30-Day Right to Opt Out. You have the right to opt out of the provisions of this Arbitration Agreement by sending written notice of your decision to opt out to: legal@invoke.ai. within thirty (30) days after first becoming subject to this Arbitration Agreement.  Your notice must include your name and address, the email address you used to set up your Account (if you have one), and an unequivocal statement that you want to opt out of this Arbitration Agreement.  If you opt out of this Arbitration Agreement, all other parts of this Agreement will continue to apply to you.  Opting out of this Arbitration Agreement has no effect on any other arbitration agreements that you may currently have, or may enter in the future, with us.

Invalidity, Expiration.  Except as provided in Section 'Waiver of Class or Other Non-Individualized Relief', if any part or parts of this Arbitration Agreement are found under the law to be invalid or unenforceable, then such specific part or parts shall be of no force and effect and shall be severed and the remainder of the Arbitration Agreement shall continue in full force and effect.  You further agree that any Dispute that you have with Invoke as detailed in this Arbitration Agreement must be initiated via arbitration within the applicable statute of limitation for that claim or controversy, or it will be forever time barred.  Likewise, you agree that all applicable statutes of limitation will apply to such arbitration in the same manner as those statutes of limitation would apply in the applicable court of competent jurisdiction.

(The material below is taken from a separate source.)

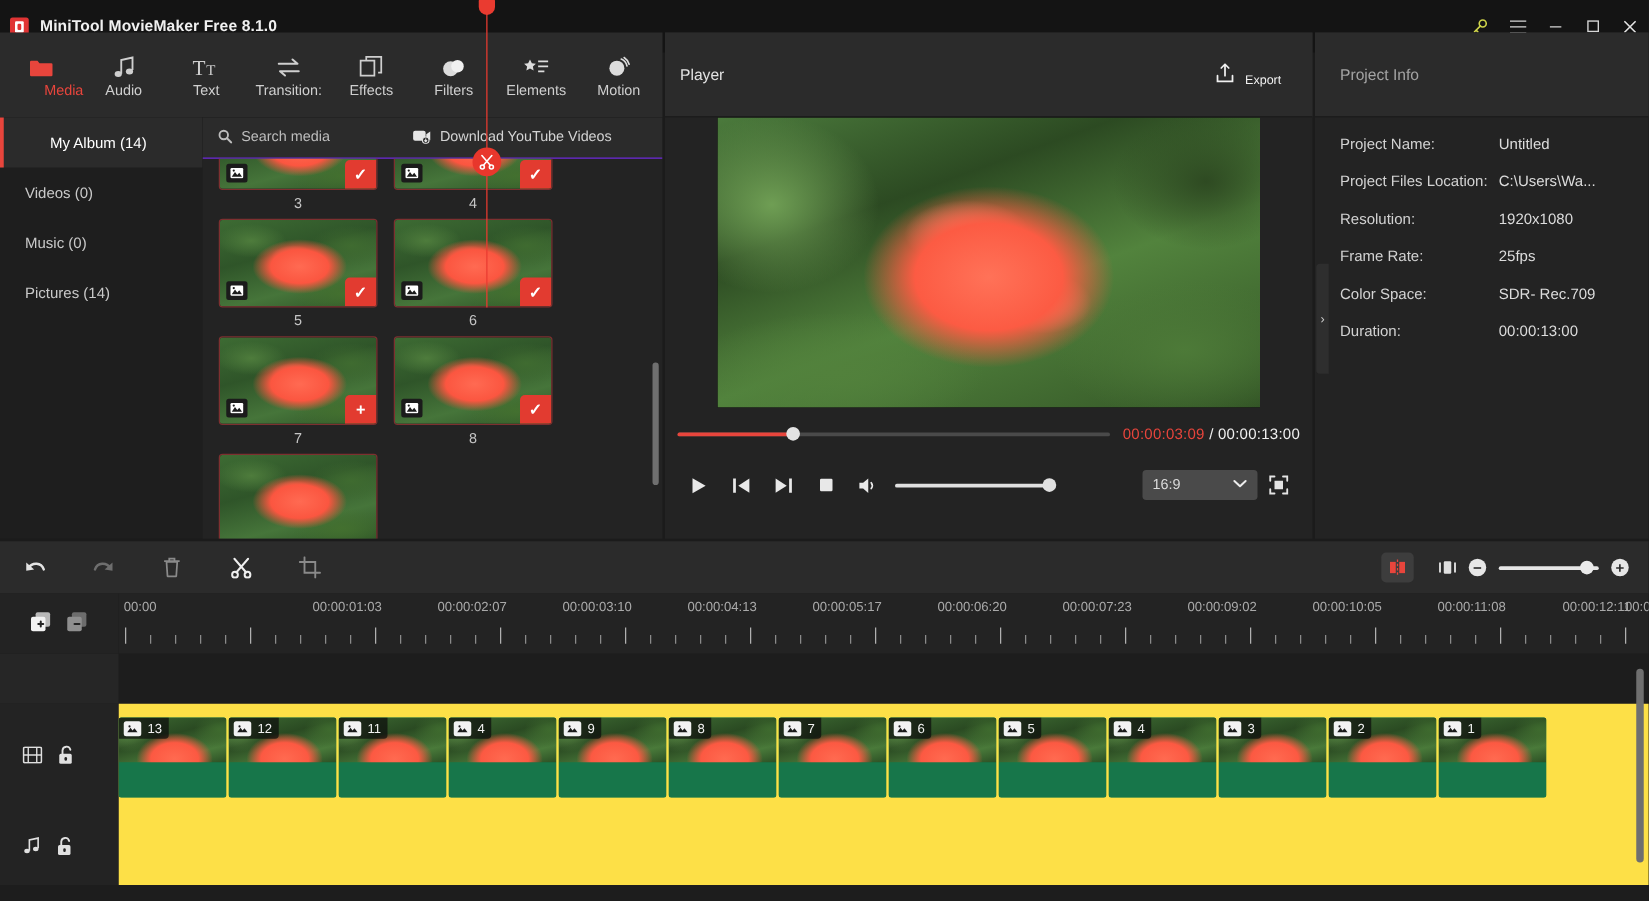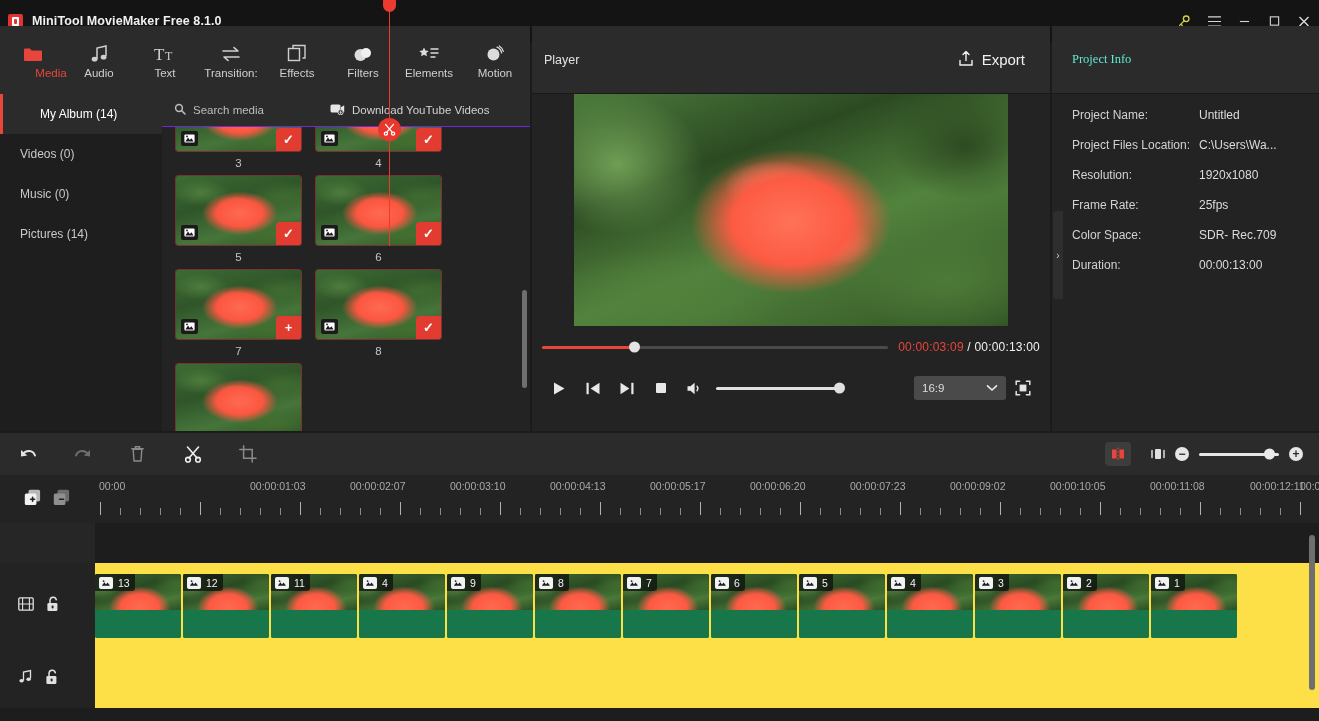"Export" .ph-export { align-items: center -> flex-end; font-size: 15px -> 10px }
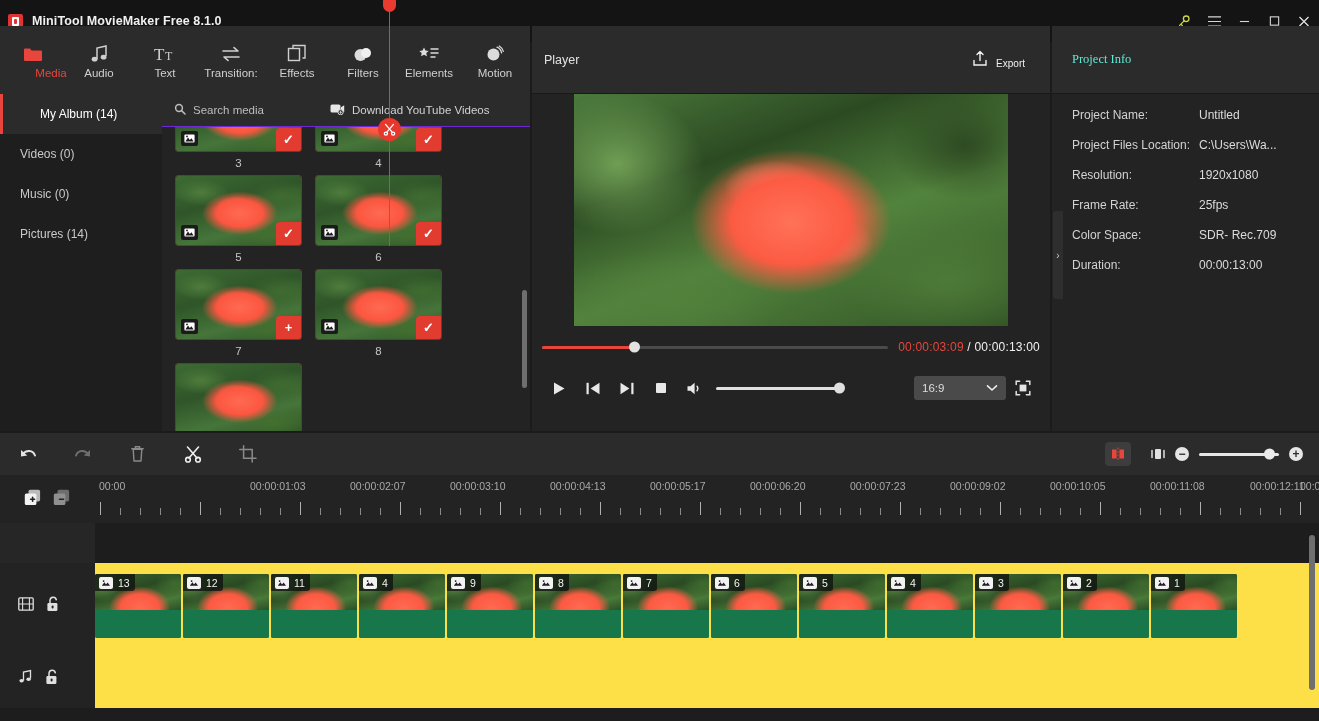"Project Info" .proj-head .t { color: #5eead4 -> #a3a3a3; font-family: Liberation Serif, serif -> none }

Modification.  Notwithstanding any provision in this Agreement to the contrary, we agree that if Invoke makes any future material change to this Arbitration Agreement, we will notify you.  Unless you reject the change within thirty (30) days of such change become effective by writing to Invoke at legal@invoke.ai, your continued use of the Affiliate Program, including participation through new Leads or Referrals constitutes your acceptance of any such changes.  Changes to this Arbitration Agreement do not provide you with a new opportunity to opt out of the Arbitration Agreement if you have previously agreed to a version of this Agreement and did not validly opt out of arbitration.  If you reject any change or update to this Arbitration Agreement, and you were bound by an existing agreement to arbitrate Disputes arising out of or relating in any way to your access to or use of the Service, any communications you receive, any products sold or distributed through the Service or this Agreement, the provisions of this Arbitration Agreement as of the date you first accepted this Agreement (or accepted any subsequent changes to this Agreement) remain in full force and effect.  Invoke will continue to honor any valid opt outs of the Arbitration Agreement that you made to a prior version of this Agreement.